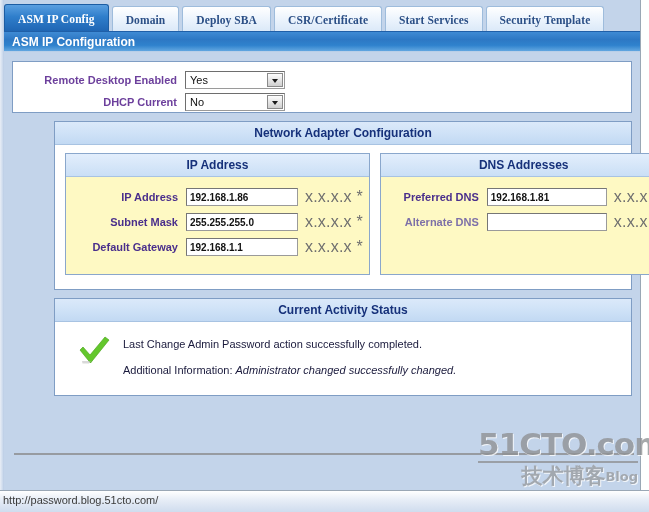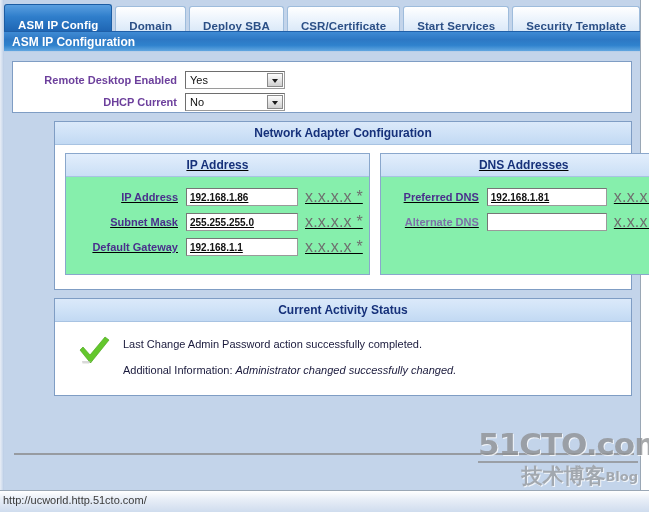--- a/index.html
+++ b/index.html
@@ -47,31 +47,32 @@
     width: 636px;
     height: 28px;
     display: flex;
     align-items: flex-end;
     gap: 3px;
     background: transparent;
   }
   .tab {
     height: 25px;
     line-height: 25px;
-    padding: 7px 13px;
+    padding: 1px 13px;
     font-size: 11.5px;
     font-weight: bold;
     color: #2b4f86;
     background: linear-gradient(to bottom,#ffffff 0%,#eef5fd 45%,#dbe9f8 100%);
     border: 1px solid #9ebcdc;
     border-bottom: none;
     border-radius: 3px 3px 0 0;
     white-space: nowrap;
     box-sizing: border-box;
     letter-spacing: 0.1px;
+    font-family: Liberation Serif, serif;
   }
   .tab.active {
     color: #ffffff;
     background: linear-gradient(to bottom,#5a9fe0 0%,#2f7ecb 45%,#1f66b4 100%);
     border-color: #1c5da3;
     height: 27px;
     line-height: 27px;
   }
 
   
@@ -182,23 +183,22 @@
   
   .net-card { padding-bottom: 10px; }
   .net-body {
     display: flex;
     gap: 10px;
     padding: 8px 10px 4px 10px;
   }
   .subpanel {
     flex: 1;
     border: 1px solid #8aa7cc;
-    background: #86efac;
-    box-sizing: border-box;
-    text-decoration: underline;
+    background: #fef9c3;
+    box-sizing: border-box;
   }
   .subpanel-head {
     height: 22px;
     line-height: 22px;
     text-align: center;
     font-weight: bold;
     font-size: 12px;
     color: #16317a;
     background: linear-gradient(to bottom,#e3eefc 0%,#d4e5f8 60%,#cadff6 100%);
     border-bottom: 1px solid #a8c3e2;
@@ -459,16 +459,16 @@
       <div class="wm-top">51CTO.com</div>
       <div class="wm-rule"></div>
       <div class="wm-bottom">
         <span>技术博客</span><span class="blog">Blog</span>
       </div>
     </div>
 
   </div>
 
   <div class="statusbar">
-    <div class="url">http://ucworld.http.51cto.com/</div>
+    <div class="url">http://password.blog.51cto.com/</div>
   </div>
 
 </div>
 
 </body></html>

________________________

• [What is expected] Based on the entries above, please count how many lines contain the string "gradient", and reply with the figure only.

• [Answer for this exercise] 3